I was sitting in the chair, wondering what I should do. Should I get the pink feather/hair extension in my hair, in honor of Breast Cancer Awareness Month, or was it juvenile and I was far too old to don such an accessory in my ‘do? It was puzzling, this thought, I truly didn’t know what to do.
And then, I thought of why I was there in the first place. We all can point to someone we know, love and possibly call family who has been afflicted with this terrible disease. The latest statistic I have heard, in fact, is that one in a little less than eight women will develop invasive breast cancer in her lifetime – one in less than eight! Unbelievable, unacceptable.
For me, though, it was not just a statistic that scared me into participating in Anthony Garubo’s fundraiser for the Susan G. Komen Foundation. Rather, it was a much more personal connection that drove me into the salon Monday morning. Unfortunately for me, and my family, we have our own loss to mourn each October during Breast Cancer Awareness month.

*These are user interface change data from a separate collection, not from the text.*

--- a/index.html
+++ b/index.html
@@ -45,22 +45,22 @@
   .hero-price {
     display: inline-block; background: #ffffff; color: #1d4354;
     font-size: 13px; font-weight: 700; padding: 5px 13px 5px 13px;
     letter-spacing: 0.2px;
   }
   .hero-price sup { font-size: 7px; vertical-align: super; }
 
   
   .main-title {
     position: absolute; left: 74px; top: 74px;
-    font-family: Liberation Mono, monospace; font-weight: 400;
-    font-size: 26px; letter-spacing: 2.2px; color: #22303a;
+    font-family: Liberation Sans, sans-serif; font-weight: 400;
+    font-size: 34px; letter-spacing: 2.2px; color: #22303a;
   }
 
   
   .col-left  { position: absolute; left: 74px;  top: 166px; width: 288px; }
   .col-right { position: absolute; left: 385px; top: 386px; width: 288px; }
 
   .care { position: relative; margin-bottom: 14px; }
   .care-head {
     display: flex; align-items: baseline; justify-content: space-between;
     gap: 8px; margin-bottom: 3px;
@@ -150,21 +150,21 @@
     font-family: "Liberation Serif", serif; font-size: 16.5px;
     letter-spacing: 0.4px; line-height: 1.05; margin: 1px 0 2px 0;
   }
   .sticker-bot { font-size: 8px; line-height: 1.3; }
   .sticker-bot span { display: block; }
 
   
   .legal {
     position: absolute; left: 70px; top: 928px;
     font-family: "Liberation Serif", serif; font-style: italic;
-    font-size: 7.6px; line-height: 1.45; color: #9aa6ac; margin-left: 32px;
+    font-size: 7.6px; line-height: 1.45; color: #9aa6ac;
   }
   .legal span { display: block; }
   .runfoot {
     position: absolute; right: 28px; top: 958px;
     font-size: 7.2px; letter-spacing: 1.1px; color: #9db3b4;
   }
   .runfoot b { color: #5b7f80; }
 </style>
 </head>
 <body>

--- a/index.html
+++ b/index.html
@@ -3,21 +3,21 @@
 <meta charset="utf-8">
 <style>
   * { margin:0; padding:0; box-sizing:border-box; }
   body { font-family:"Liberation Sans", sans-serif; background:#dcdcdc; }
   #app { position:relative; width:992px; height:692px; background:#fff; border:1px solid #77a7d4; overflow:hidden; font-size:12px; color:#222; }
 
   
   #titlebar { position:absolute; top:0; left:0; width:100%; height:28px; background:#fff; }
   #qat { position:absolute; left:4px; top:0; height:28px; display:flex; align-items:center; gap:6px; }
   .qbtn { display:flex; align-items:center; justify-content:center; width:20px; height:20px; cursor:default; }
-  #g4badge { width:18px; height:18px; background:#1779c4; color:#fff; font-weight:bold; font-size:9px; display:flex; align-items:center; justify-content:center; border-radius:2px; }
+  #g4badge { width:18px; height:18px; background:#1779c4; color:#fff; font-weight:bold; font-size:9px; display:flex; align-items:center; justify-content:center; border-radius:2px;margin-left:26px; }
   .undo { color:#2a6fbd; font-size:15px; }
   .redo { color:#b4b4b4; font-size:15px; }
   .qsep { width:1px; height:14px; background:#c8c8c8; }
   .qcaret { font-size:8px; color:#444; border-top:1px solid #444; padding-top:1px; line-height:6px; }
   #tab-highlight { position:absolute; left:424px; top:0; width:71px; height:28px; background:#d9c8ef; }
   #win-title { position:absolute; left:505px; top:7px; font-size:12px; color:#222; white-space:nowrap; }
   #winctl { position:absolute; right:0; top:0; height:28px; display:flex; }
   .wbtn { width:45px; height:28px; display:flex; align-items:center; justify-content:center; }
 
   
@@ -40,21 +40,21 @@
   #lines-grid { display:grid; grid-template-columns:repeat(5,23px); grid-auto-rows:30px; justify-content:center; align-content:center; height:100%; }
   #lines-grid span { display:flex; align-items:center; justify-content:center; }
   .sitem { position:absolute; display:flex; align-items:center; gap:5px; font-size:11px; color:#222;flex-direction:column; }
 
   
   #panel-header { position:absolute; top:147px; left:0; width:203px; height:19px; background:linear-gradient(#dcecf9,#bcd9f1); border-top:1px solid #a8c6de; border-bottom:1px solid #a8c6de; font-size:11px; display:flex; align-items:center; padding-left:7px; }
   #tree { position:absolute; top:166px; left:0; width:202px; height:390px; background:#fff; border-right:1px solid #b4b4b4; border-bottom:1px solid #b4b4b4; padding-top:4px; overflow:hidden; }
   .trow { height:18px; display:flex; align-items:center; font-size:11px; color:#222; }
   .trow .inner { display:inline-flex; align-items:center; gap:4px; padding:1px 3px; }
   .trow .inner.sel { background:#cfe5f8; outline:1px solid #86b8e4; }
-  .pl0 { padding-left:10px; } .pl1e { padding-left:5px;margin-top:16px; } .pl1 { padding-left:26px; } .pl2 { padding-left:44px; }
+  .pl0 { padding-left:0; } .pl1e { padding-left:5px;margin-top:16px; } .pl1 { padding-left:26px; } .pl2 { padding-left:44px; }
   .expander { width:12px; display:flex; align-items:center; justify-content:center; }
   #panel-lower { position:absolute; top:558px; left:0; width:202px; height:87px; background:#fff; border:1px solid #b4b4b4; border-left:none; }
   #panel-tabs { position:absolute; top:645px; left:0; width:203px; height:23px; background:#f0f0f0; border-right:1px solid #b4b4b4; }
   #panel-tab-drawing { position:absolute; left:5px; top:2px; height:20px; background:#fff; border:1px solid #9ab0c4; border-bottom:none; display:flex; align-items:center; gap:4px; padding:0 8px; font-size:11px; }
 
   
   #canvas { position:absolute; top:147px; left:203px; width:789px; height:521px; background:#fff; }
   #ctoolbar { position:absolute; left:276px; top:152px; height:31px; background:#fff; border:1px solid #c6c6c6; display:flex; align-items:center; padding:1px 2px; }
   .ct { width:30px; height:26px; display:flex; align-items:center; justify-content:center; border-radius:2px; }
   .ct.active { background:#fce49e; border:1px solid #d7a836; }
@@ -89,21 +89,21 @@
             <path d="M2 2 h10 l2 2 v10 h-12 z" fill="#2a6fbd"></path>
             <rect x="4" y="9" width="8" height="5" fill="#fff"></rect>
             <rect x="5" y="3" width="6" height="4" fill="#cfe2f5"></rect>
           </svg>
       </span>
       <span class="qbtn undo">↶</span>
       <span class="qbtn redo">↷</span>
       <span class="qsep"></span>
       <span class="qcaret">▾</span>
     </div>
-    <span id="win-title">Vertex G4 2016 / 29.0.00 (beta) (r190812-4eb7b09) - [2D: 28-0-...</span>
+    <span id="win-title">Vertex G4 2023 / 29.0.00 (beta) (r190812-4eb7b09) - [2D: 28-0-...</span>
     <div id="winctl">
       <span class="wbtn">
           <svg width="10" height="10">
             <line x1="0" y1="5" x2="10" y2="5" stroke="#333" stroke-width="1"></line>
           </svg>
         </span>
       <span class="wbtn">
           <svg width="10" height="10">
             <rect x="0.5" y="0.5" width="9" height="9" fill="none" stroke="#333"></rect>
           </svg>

In 1988, at the young age of 46, my mother lost her seven-year battle with breast cancer; I was only 18. It was, and still is, a loss that was deep and profound; a loss that I really didn’t fully understand until I was much older. When my mother was originally diagnosed, there was no such thing as the Susan G. Komen Foundation, breast cancer was a disease that was whispered about and not discussed in polite company. Medical science was nowhere near what it is now in terms of conquering this disease. My mother had the bad luck of being diagnosed at the wrong time in medical history.
Thinking back to when she was alive, I am reminded of the youthful joy that my mother always demonstrated in her daily life. My mom was always the life of the party, the jokester in the group, and the lady that most women wanted to call their friend. I always loved being with her at a party, it was fun watching her make everyone laugh, and enjoying herself so fully. If you know me, you’ll recognize my mother’s joie de vivre in me.
Joan Carol Mathews, or Joni to her friends, was a woman who always wanted to know what was the latest trend, the latest fashion, the latest way to stay young. A few years before she passed, Joni decided she wanted to go back to school and finish her four-year degree. So, thinking herself 18 again, my mother hitched on her backpack, drove to university, and made loads of friends. Her friends were so infatuated with her that they asked her to join their sorority – that’s right, my mother was hanging with young sorority girls, and having the time of her life.
So as I sat there, pondering what to do about this silly pink hair extension and if I was too old for such nonsense, I thought to myself, “What would Mom Do?” And you know what? I walked out of that salon with a pink feather in my hair, head held high, cheers’ing my mother all the way. Here’s to you, Mom! I know you’d approve of the pink feather in my hair, and so I wear it in your honor!
If you see me around town, pink feather/hair extension flailing in the wind, please don’t judge me or think I’m going through a mid-life crisis, I’m just celebrating life in the youthful fashion of my mom!